Task instructions :: How many of the lines below contain the word "Deckel"? Only the number is wanted.

-*-

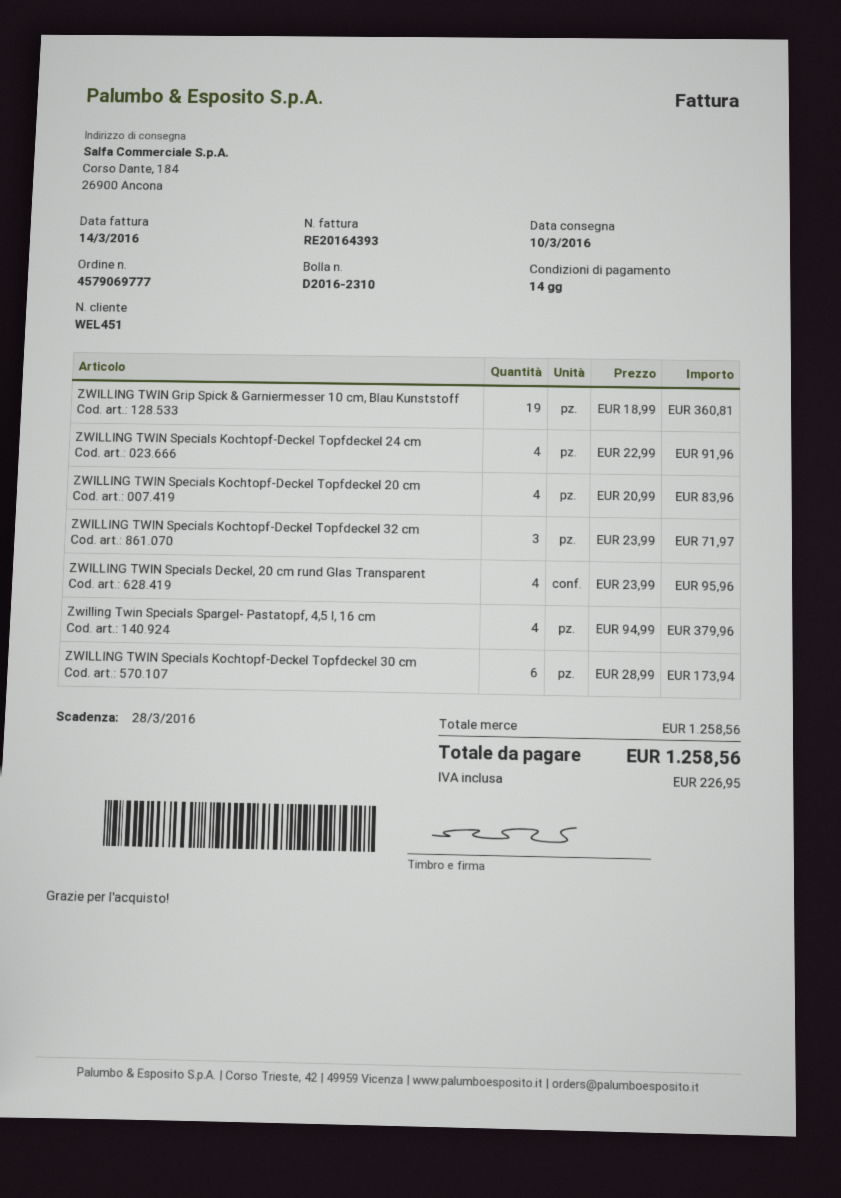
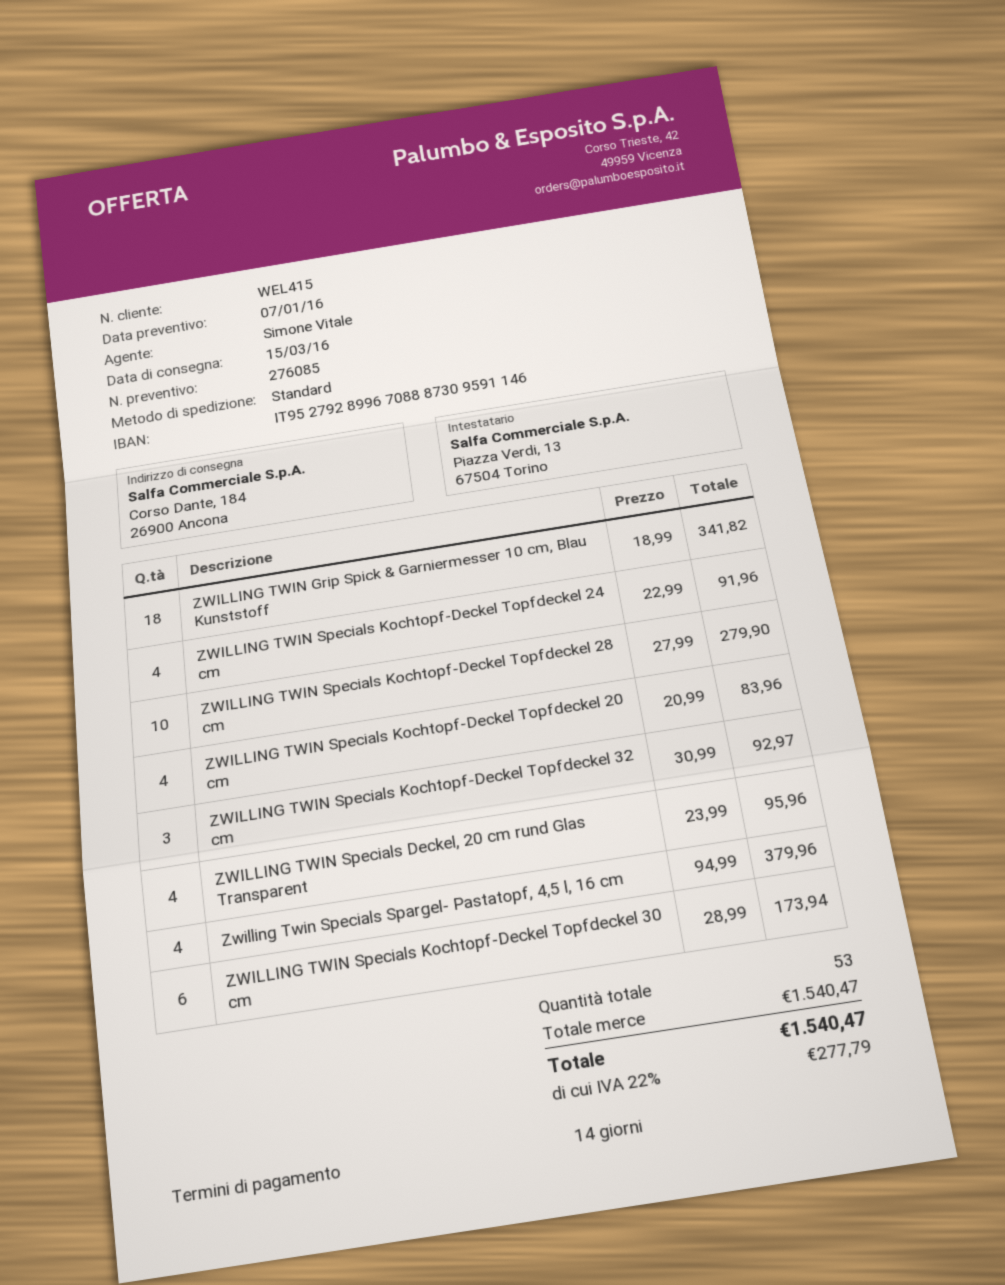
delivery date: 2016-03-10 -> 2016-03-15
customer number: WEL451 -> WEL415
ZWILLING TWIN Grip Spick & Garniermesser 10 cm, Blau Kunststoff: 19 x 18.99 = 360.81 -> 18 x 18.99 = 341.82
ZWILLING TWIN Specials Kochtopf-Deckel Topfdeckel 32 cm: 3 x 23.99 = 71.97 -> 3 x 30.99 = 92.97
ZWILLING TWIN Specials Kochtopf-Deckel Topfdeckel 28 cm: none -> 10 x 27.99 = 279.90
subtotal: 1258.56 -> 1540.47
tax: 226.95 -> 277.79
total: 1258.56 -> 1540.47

-*-

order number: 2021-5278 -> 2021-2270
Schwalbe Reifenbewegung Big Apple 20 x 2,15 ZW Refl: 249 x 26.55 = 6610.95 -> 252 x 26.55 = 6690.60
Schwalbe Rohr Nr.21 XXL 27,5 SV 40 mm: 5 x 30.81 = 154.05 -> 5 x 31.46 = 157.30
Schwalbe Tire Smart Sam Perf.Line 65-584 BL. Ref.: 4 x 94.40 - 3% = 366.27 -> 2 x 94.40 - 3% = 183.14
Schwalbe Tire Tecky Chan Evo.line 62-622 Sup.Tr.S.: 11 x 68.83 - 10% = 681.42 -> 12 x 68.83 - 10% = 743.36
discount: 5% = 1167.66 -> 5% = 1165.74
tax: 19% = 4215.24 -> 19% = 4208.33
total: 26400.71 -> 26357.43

-*-

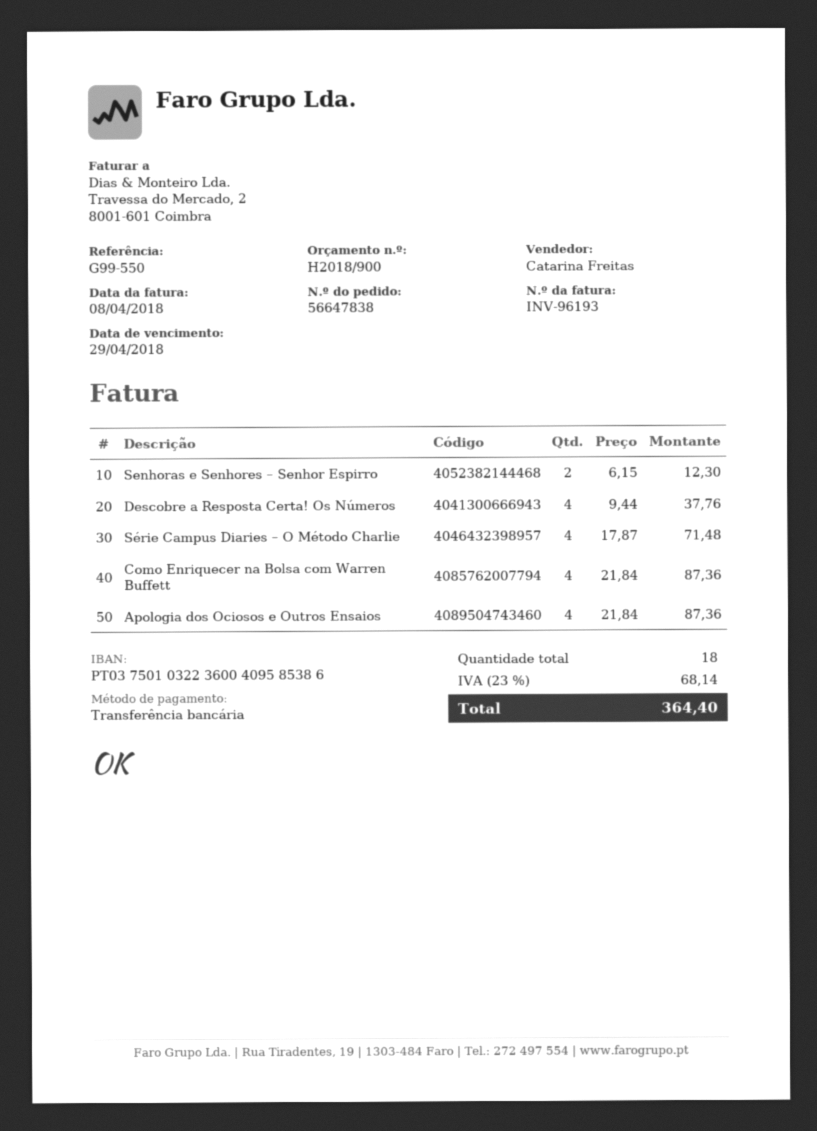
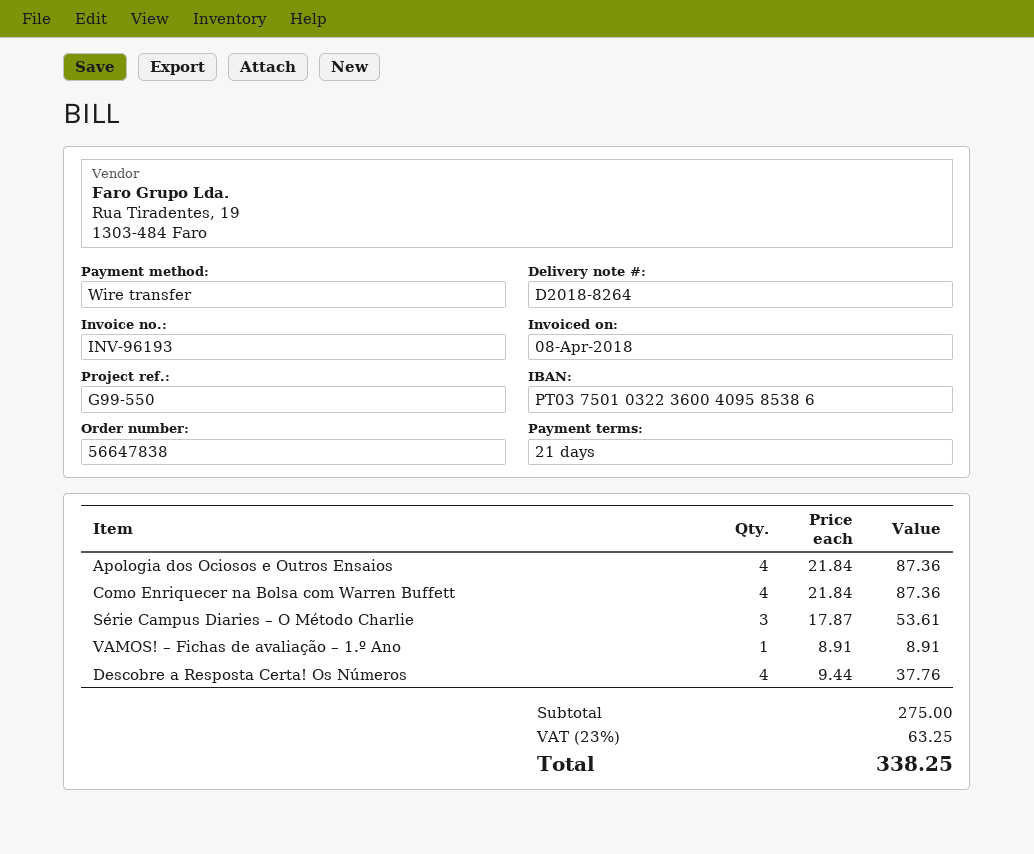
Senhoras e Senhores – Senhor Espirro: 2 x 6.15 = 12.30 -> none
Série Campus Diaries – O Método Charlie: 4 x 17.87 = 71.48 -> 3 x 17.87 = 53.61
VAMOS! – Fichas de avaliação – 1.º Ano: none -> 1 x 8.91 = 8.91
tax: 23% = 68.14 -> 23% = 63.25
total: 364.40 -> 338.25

-*-

Solution for this task :: 2